▸ **Work required**
Images should be omitted while the rest of the data is duplicated exactly.

▸ **Data**
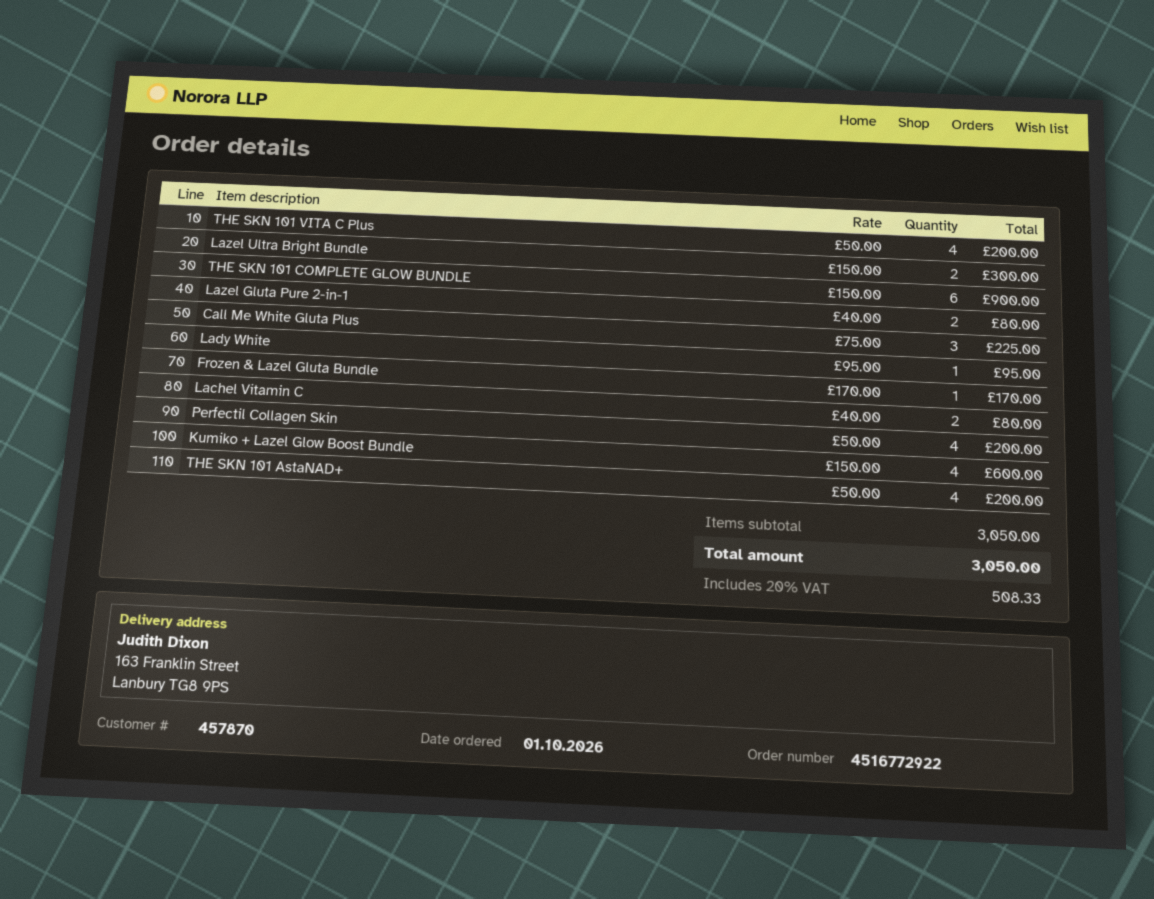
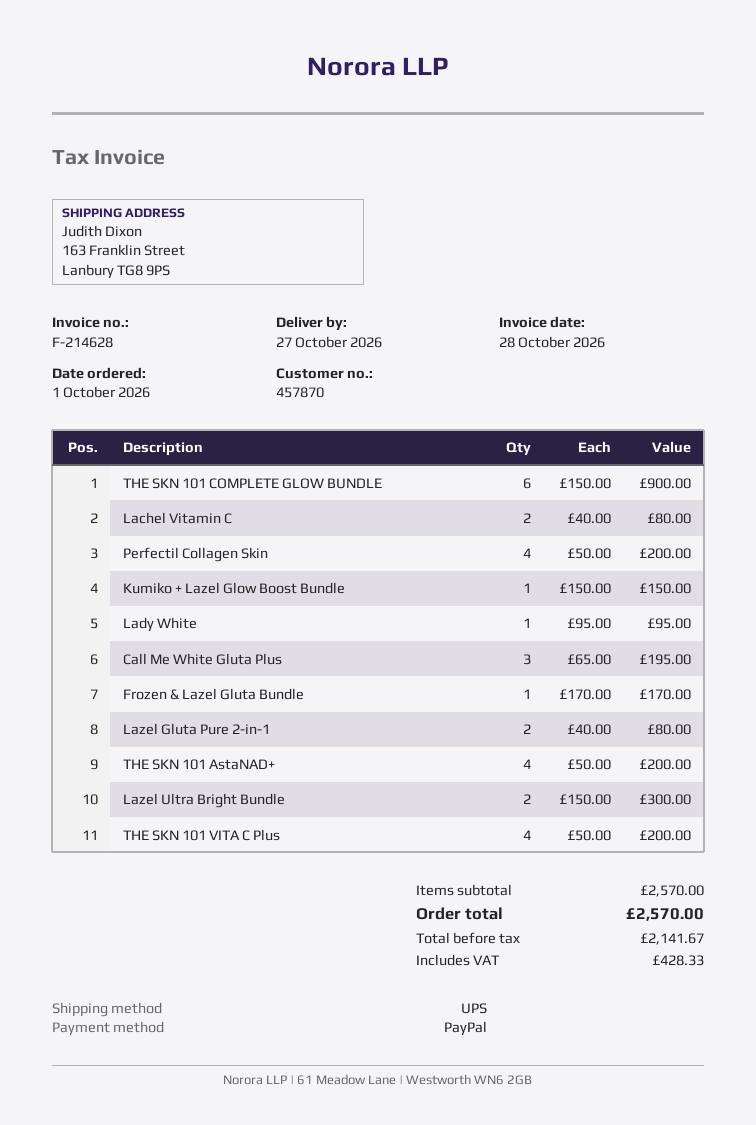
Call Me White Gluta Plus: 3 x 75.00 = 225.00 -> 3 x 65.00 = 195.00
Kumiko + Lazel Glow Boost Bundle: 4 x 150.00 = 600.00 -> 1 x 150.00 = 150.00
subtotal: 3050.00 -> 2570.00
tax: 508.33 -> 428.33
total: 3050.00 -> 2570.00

▸ **Solution to the exercise**
Call Me White Gluta Plus: 3 x 75.00 = 225.00 -> 3 x 65.00 = 195.00
Kumiko + Lazel Glow Boost Bundle: 4 x 150.00 = 600.00 -> 1 x 150.00 = 150.00
subtotal: 3050.00 -> 2570.00
tax: 508.33 -> 428.33
total: 3050.00 -> 2570.00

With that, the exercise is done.